Subspace clustering in high-dimensions: Phase transitions & Statistical-to-Computational gap

TL;DR

This paper characterizes the fundamental limits and algorithmic performance for high-dimensional subspace clustering with sparse cluster means, revealing a gap between what is statistically possible and what polynomial algorithms can achieve.

Contribution

It provides an exact asymptotic analysis of the reconstruction error, thresholds for statistical impossibility, and explores the gap between information-theoretic limits and polynomial-time algorithms in high-dimensional sparse clustering.

Findings

Identified the information-theoretic threshold for cluster recovery.

Analyzed the performance of AMP and established a statistical-to-computational gap.

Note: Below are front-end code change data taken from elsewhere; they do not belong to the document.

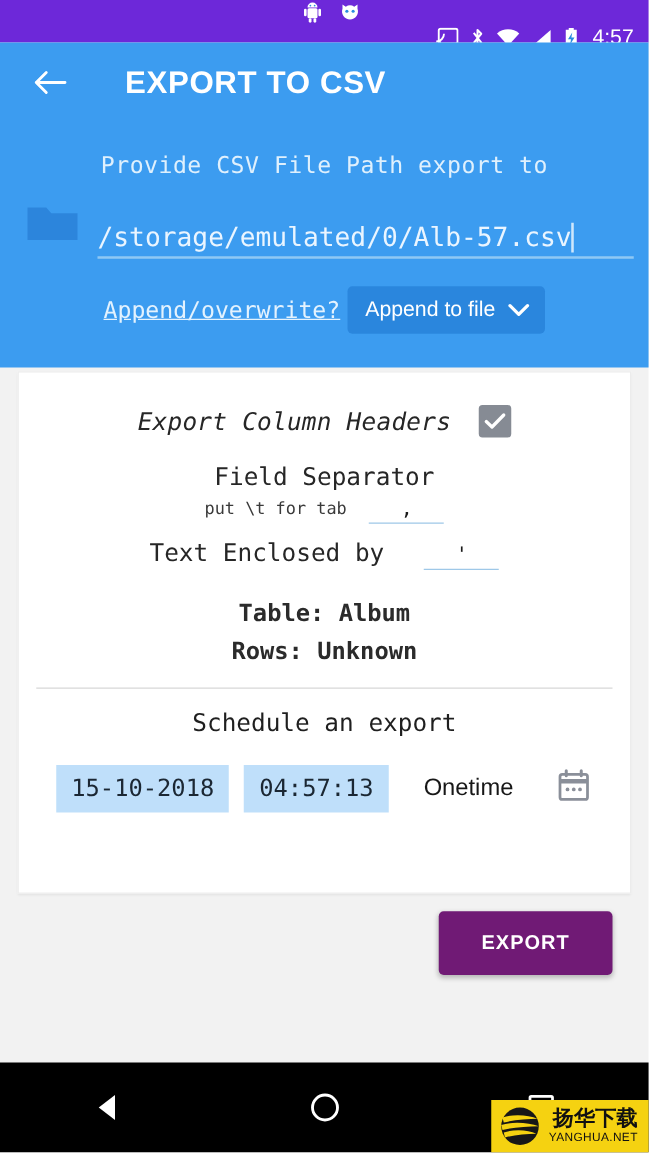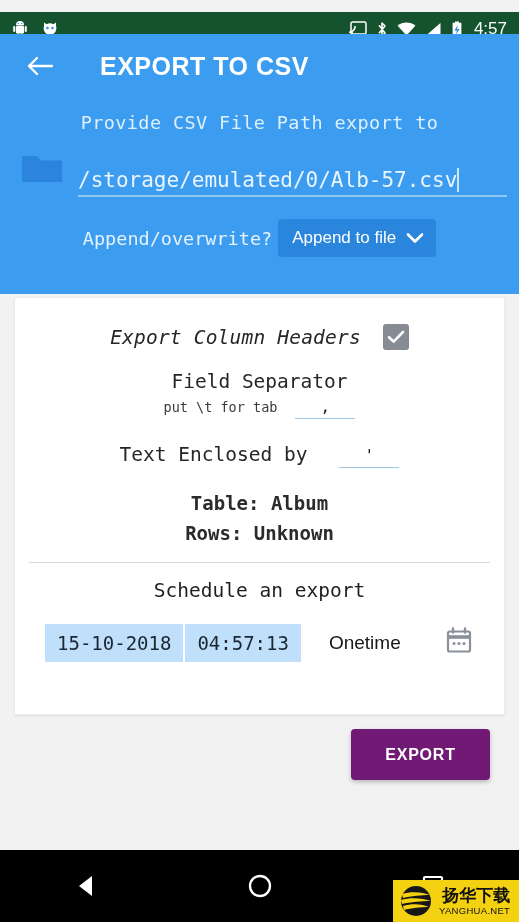--- a/index.html
+++ b/index.html
@@ -10,24 +10,24 @@
     overflow: hidden;
   }
   #app {
     position: relative;
     width: 519px; height: 922px;
     background: #f2f2f2;
   }
 
   
   .statusbar {
-    position: absolute; top: 12px; left: 0;
+    position: absolute; top: 0; left: 0;
     width: 519px; height: 34px;
-    background: #14532d;
-    display: flex; align-items: center;
+    background: #6d28d9;
+    display: flex; align-items: center; flex-direction: column;
   }
   .sb-left { display: flex; align-items: center; gap: 10px; padding-left: 10px; }
   .sb-right {
     margin-left: auto; display: flex; align-items: center;
     gap: 9px; padding-right: 12px;
   }
   .sb-time {
     color: #ffffff; font-size: 17px;
     font-family: "Liberation Sans", sans-serif;
     letter-spacing: 0px; padding-left: 2px;
@@ -50,21 +50,21 @@
     cursor: pointer;
   }
   .appbar-title {
     color: #ffffff; font-size: 25px; font-weight: bold;
     font-family: "Liberation Sans", sans-serif;
     letter-spacing: 0.5px;
     margin-left: 38px;
   }
   .subtitle {
     text-align: center; color: #dff0fd;
-    font-size: 18.5px; margin-top: 14px;
+    font-size: 18.5px; margin-top: 24px;
     letter-spacing: 0.4px;
   }
 
   .path-row {
     display: flex; align-items: flex-end;
     margin-top: 18px; padding: 0 12px 0 20px;
   }
   .folder-icon { flex: 0 0 auto; margin-bottom: 6px; }
   .path-field {
     flex: 1 1 auto; margin-left: 14px;
@@ -81,21 +81,21 @@
   .caret {
     display: inline-block; width: 2px; height: 24px;
     background: #cfe7fb; vertical-align: -5px;
   }
 
   .append-row {
     display: flex; align-items: center; justify-content: center;
     margin-top: 22px; gap: 6px;
   }
   .append-label {
-    color: #e3f2fe; font-size: 18.5px;
+    color: #e3f2fe; font-size: 18.5px; text-decoration: underline;
   }
   .spinner {
     background: #2a86dd; border-radius: 4px;
     padding: 9px 12px 9px 14px;
     display: flex; align-items: center; gap: 10px;
     cursor: pointer;
   }
   .spinner-text {
     color: #ffffff; font-size: 17px;
     font-family: "Liberation Sans", sans-serif;
@@ -132,21 +132,21 @@
   }
   .hint { font-size: 13.5px; color: #3a3a3a; padding-bottom: 4px; }
   .mini-input {
     width: 60px; border-bottom: 1.6px solid #9ec8e8;
     text-align: center; padding-bottom: 2px;
     font-size: 16px; color: #1b1b1b; cursor: text;
   }
 
   .enclosed-row {
     display: flex; align-items: flex-end; justify-content: center;
-    margin-top: 24px; gap: 32px;
+    margin-top: 12px; gap: 32px;
   }
   .enclosed-label { font-size: 19.5px; color: #262626; padding-bottom: 2px; }
 
   .info-line { text-align: center; font-size: 19px; color: #2b2b2b; font-weight: bold; }
   .table-line { margin-top: 24px; }
   .rows-line  { margin-top: 8px; }
 
   .divider {
     height: 1px; background: #d8d8d8;
     margin: 18px 14px 0 14px;
@@ -161,21 +161,21 @@
     display: flex; align-items: center;
     margin-top: 22px; padding: 0 18px;
   }
   .chip {
     background: #bfdffa; color: #1b2733;
     font-size: 19px; padding: 8px 12px;
     font-family: "DejaVu Sans Mono", monospace;
     cursor: pointer;
   }
   .chip-date { margin-left: 12px; }
-  .chip-time { margin-left: 2px; }
+  .chip-time { margin-left: 12px; }
   .onetime {
     margin-left: 28px; font-size: 19px; color: #171717;
     font-family: "Liberation Sans", sans-serif;
     cursor: pointer;
   }
   .cal-btn { margin-left: auto; margin-right: 12px; cursor: pointer; }
 
   
   .export-btn {
     position: absolute; top: 729px; left: 351px;

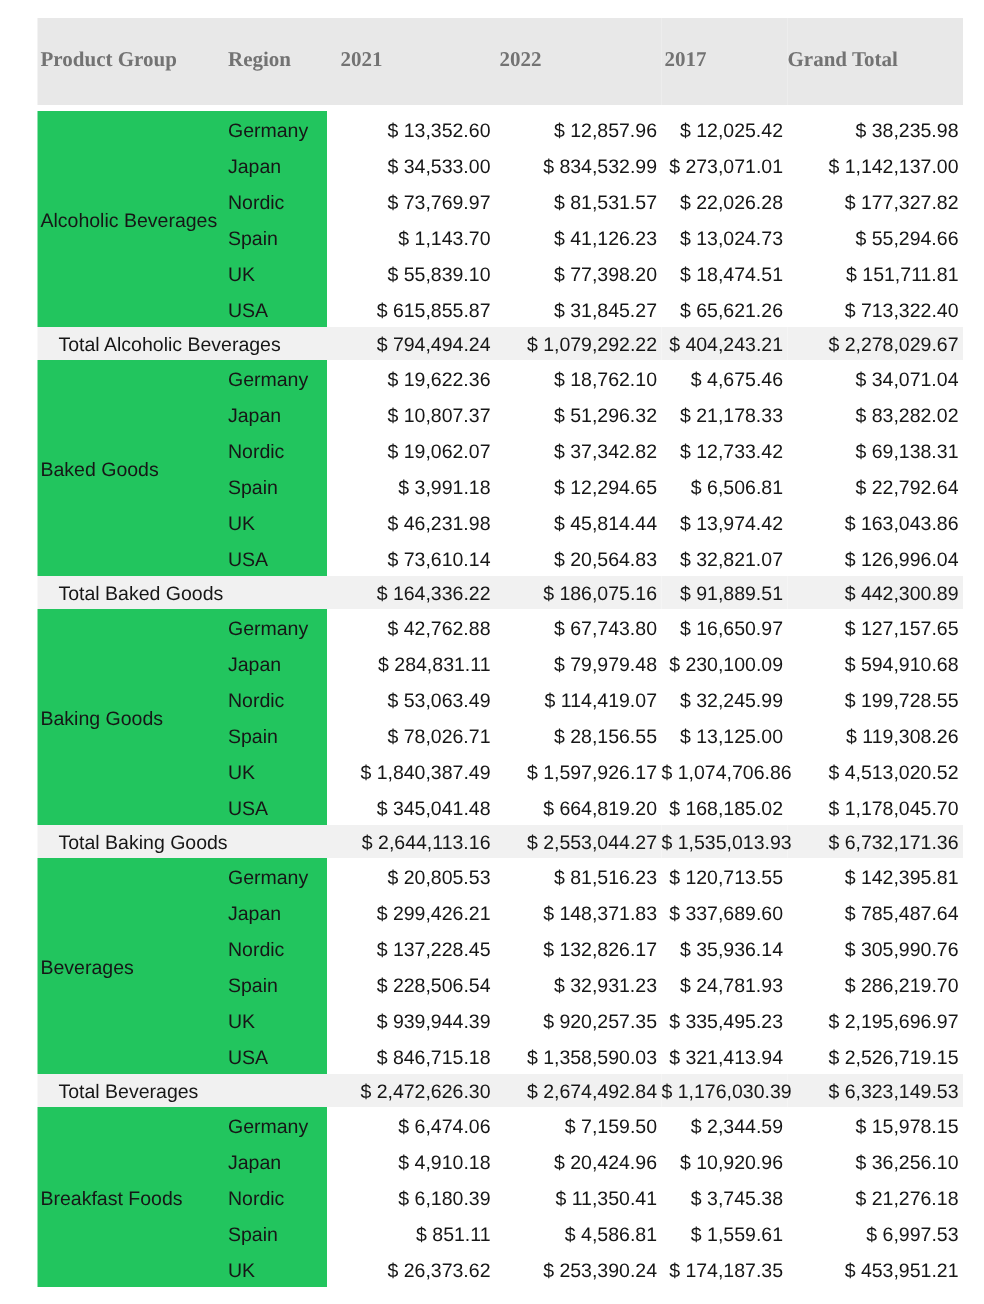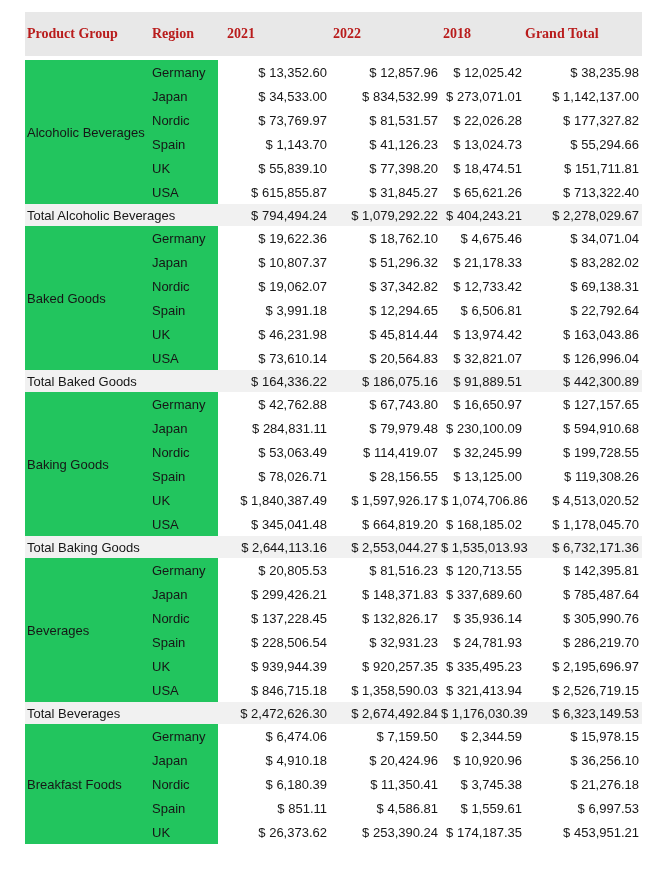--- a/index.html
+++ b/index.html
@@ -17,24 +17,24 @@
     table-layout: fixed;
     width: 617px;
     font-size: 13px;
   }
   thead th {
     background: #e8e8e8;
     height: 44px;
     font-family: "Liberation Serif", "DejaVu Serif", serif;
     font-weight: bold;
     font-size: 14px;
-    color: #b91c1c;
+    color: #737373;
     text-align: left;
     vertical-align: middle;
-    padding: 0;
+    padding: 7px;
     white-space: nowrap;
   }
   th.h0 { padding-left: 2px; }
   th.h1 { padding-left: 2px; margin-left: 21px; }
   th.h2 { padding-left: 9px; }
   th.h3 { padding-left: 3px; }
   th.h4 { padding-left: 2px; }
   th.h5 { padding-left: 0; }
   tr.spacer td { height: 4px; padding: 0; background: #ffffff; }
   tbody td {
@@ -47,42 +47,42 @@
     background: #22c55e;
     padding-left: 2px;
   }
   td.cell-group { vertical-align: middle; }
   td.num {
     text-align: right;
     padding-right: 3px;
     background: #ffffff;
   }
   tr.total-row td { background: #f1f1f1; height: 22px; }
-  td.total-label { padding-left: 2px; }
+  td.total-label { padding-left: 14px; }
 </style>
 </head>
 <body>
 
 <div class="table-wrap">
   <table class="pivot">
     <colgroup>
       <col style="width:125px">
       <col style="width:68px">
       <col style="width:112px">
       <col style="width:111px">
       <col style="width:84px">
       <col style="width:117px">
     </colgroup>
     <thead>
       <tr>
         <th class="h0">Product Group</th>
         <th class="h1">Region</th>
         <th class="h2">2021</th>
         <th class="h3">2022</th>
-        <th class="h4">2018</th>
+        <th class="h4">2017</th>
         <th class="h5">Grand Total</th>
       </tr>
       <tr class="spacer">
         <td colspan="6"></td>
       </tr>
     </thead>
     <tbody>
         <tr>
           <td rowspan="6" class="cell-group">Alcoholic Beverages</td>
           <td class="cell-region">Germany</td>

Compared AMP with other algorithms like sparse-PCA for different sparsity regimes.

Abstract

A simple model to study subspace clustering is the high-dimensional $k$-Gaussian mixture model where the cluster means are sparse vectors. Here we provide an exact asymptotic characterization of the statistically optimal reconstruction error in this model in the high-dimensional regime with extensive sparsity, i.e. when the fraction of non-zero components of the cluster means $\rho$, as well as the ratio $\alpha$ between the number of samples and the dimension are fixed, while the dimension diverges. We identify the information-theoretic threshold below which obtaining a positive correlation with the true cluster means is statistically impossible. Additionally, we investigate the performance of the approximate message passing (AMP) algorithm analyzed via its state evolution, which is conjectured to be optimal among polynomial algorithm for this task. We identify in particular the existence of a statistical-to-computational gap between the algorithm that require a signal-to-noise ratio $\lambda_{\text{alg}} \ge k / \sqrt{\alpha} $ to perform better than random, and the information theoretic threshold at $\lambda_{\text{it}} \approx \sqrt{-k \rho \log{\rho}} / \sqrt{\alpha}$. Finally, we discuss the case of sub-extensive sparsity $\rho$ by comparing the performance of the AMP with other sparsity-enhancing algorithms, such as sparse-PCA and diagonal thresholding.